Create a configuration file in the YAML format. For example:
```
# cat << EOF > pci-passthrough.yaml
- node_id: c3b2321a-7c12-8456-42ce-8005ff937e12
  devices:
    - device_type: generic
      device: 10de:1eb8
      alias: gpu
EOF
```
In this example:
- node_id is the UUID of the compute node that hosts a physical GPU
- generic is the device type for a physical GPU that will be passed through
- 10de:1eb8 is the VID and PID of a physical GPU
- gpu is an arbitrary name that will be used as an alias for a physical GPU
If a compute node has multiple graphics cards, it can be configured for both GPU passthrough and virtualization.
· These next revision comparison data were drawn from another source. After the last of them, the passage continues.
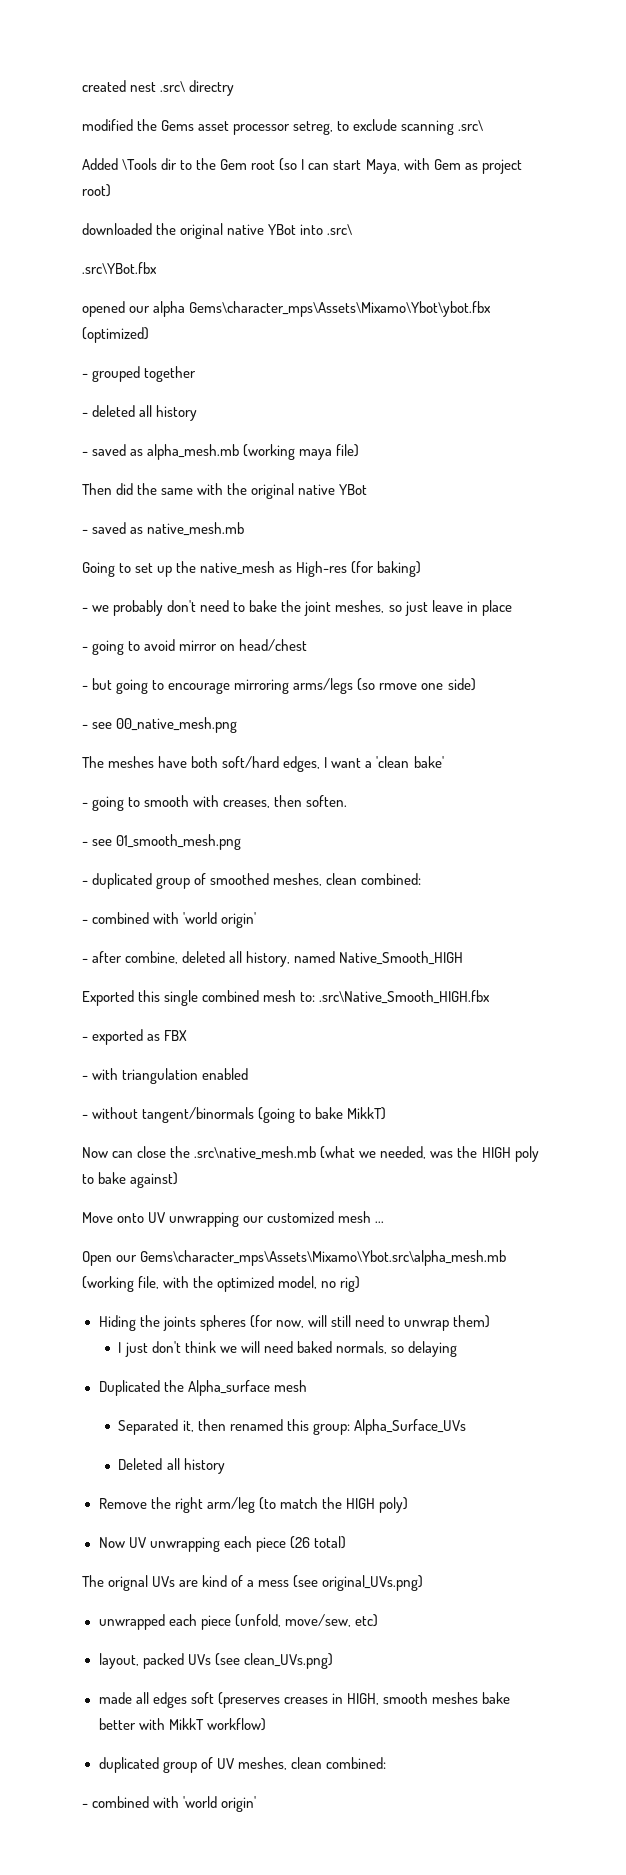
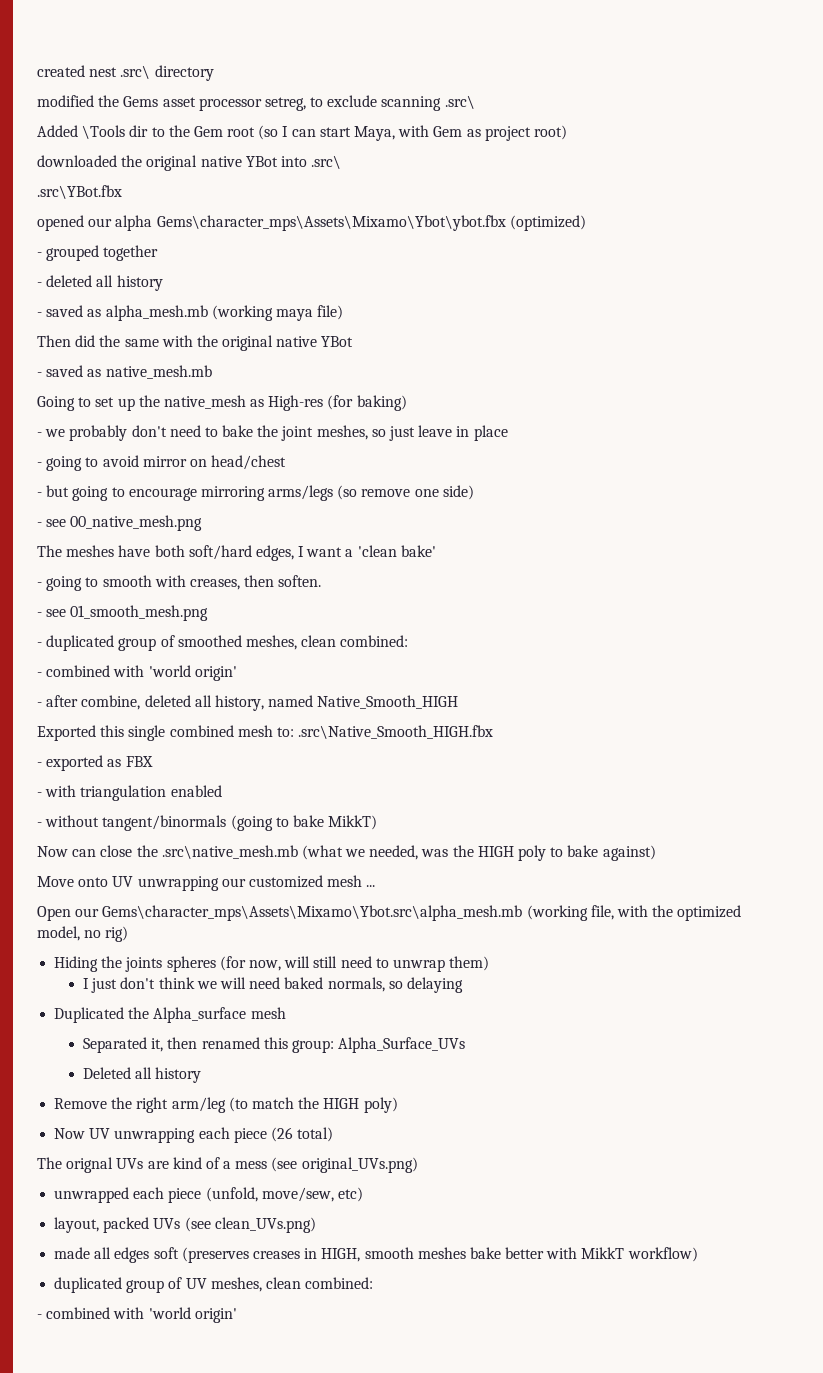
[189,80,235,96] directry -> [154,65,214,81] directory
[379,683,418,690] rmove -> [361,489,411,497] remove

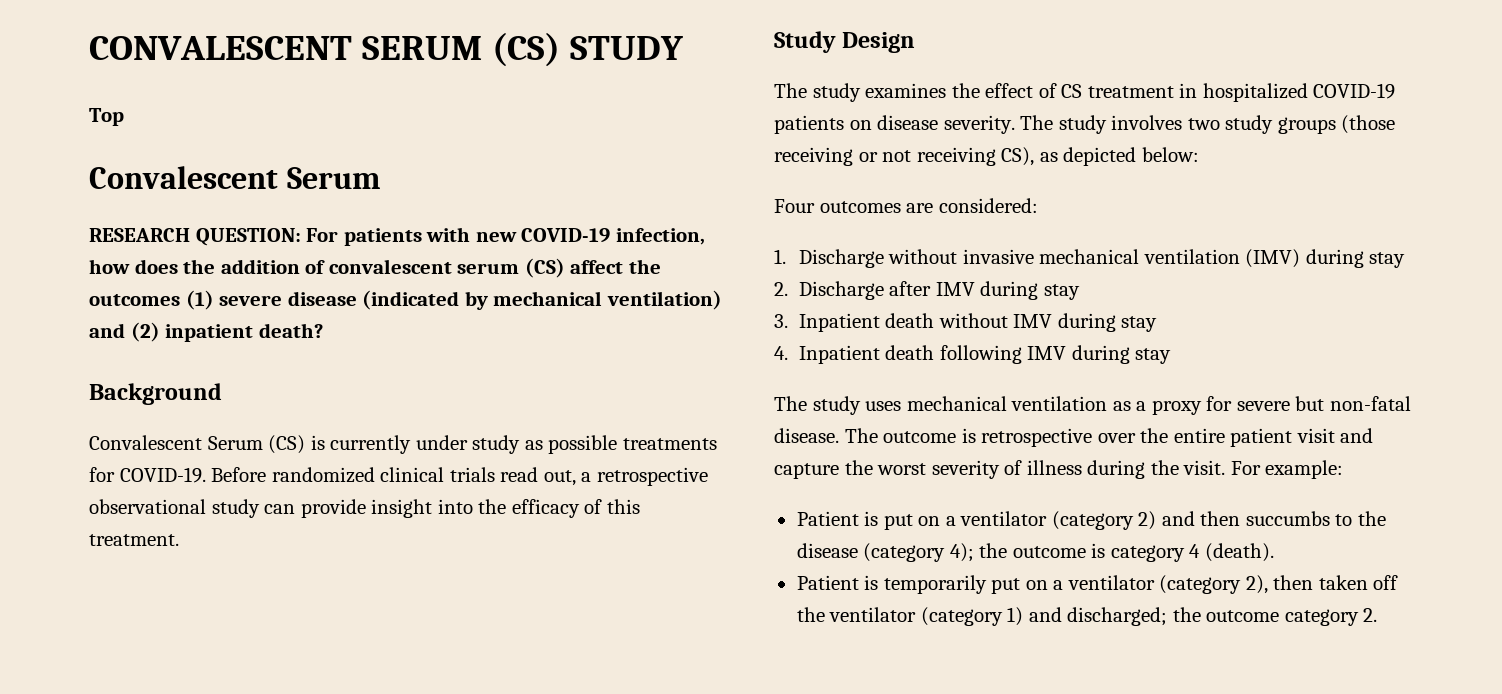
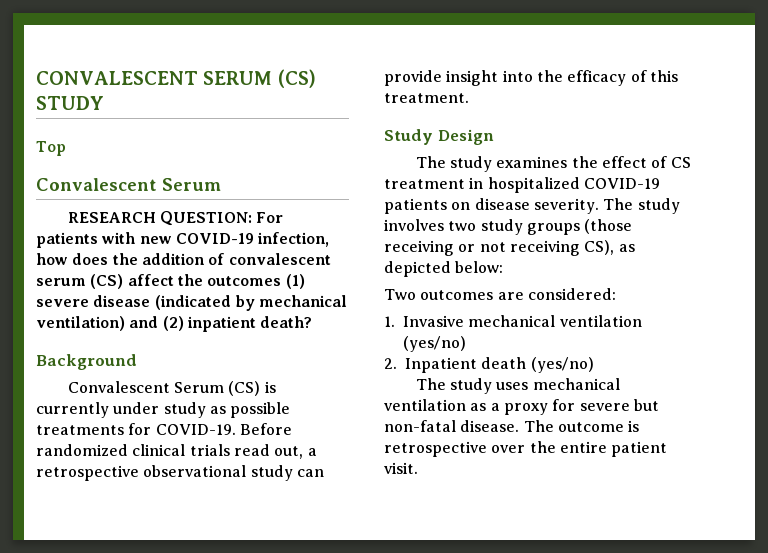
[774,199,815,213] Four -> [384,289,416,300] Two
[798,249,1406,268] [774,281,1080,300] [774,313,1158,332] [774,345,1172,364] Discharge without invasive mechanical ventilation (IMV) during stay // 2. Discharge after IMV during stay // 3. Inpatient death without IMV during stay // 4. Inpatient death following IMV during stay -> [403,315,642,327] [403,336,466,352] [384,357,594,373] Invasive mechanical ventilation (yes/no) // 2. Inpatient death (yes/no)
[1296,428,1374,443] [774,460,1344,479] [796,511,1386,530] [796,543,1274,562] [796,575,1399,594] [796,607,1378,626] visit and capture the worst severity of illness during the visit. For example: // Patient is put on a ventilator (category 2) and then succumbs to the disease (category 4); the outcome is category 4 (death). // Patient is temporarily put on a ventilator (category 2), then taken off the ventilator (category 1) and discharged; the outcome category 2. -> [384,462,418,474] visit.

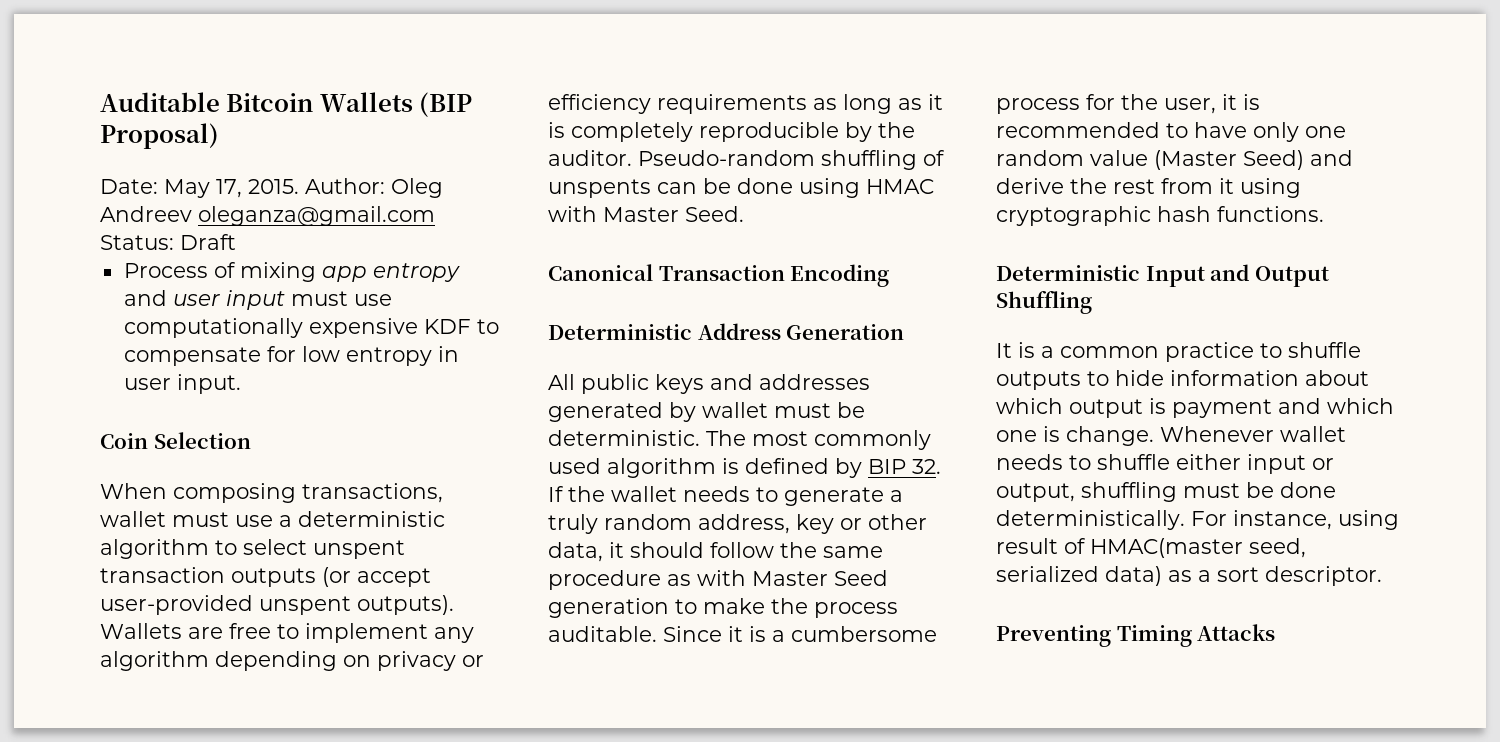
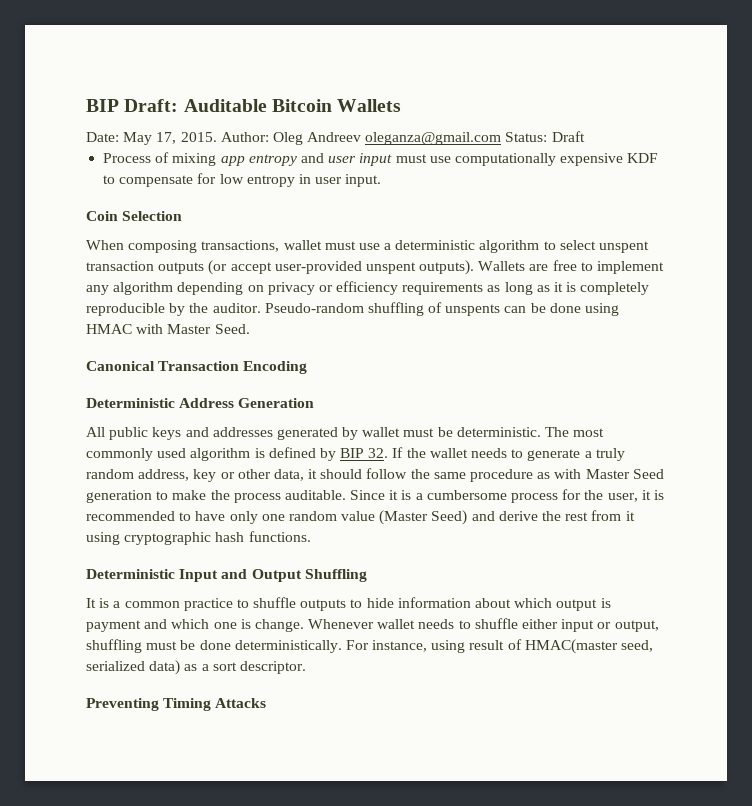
(100, 102) none -> [86,99,179,112] BIP Draft:
[419,92,473,117] [100,123,219,149] (BIP Proposal) -> (402, 105) none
Reconfigure the compute cluster by using this configuration file:

# vinfra service compute set --pci-passthrough-config pci-passthrough.yaml
+---------+--------------------------------------+
| Field   | Value                                |
+---------+--------------------------------------+
| task_id | 89c8a6c4-f480-424e-ab44-c2f4e2976eb9 |
+---------+--------------------------------------+

Check the status of the task:

# vinfra task show 89c8a6c4-f480-424e-ab44-c2f4e2976eb9

To create a virtual machine with an attached physical GPU

Create a flavor, as described in Creating flavors, specifying the GPU alias from the pci-passthrough.yaml file and the number of GPUs to use. For example, to create the gpu-flavor flavor with 8 vCPUs and 16 GiB of RAM, run:
```
# vinfra service compute flavor create gpu-flavor --ram 16384 --vcpus 8 --gpu gpu:2 --public
```

Create a virtual machine, as described in Creating virtual machines, specifying gpu-flavor. For example, to create the VM gpu-vm, run:

# vinfra service compute server create gpu-vm --network <network_name> --volume source=image,id=<image_id>,size=64 --flavor gpu-flavor

To check the GPU in a virtual machine

Install the NVIDIA drivers:

# sudo apt update && sudo apt install -y nvidia-driver-470 nvidia-utils-470

Check the GPU by running:
```
# nvidia-smi
```
The GPU should be recognized and operational.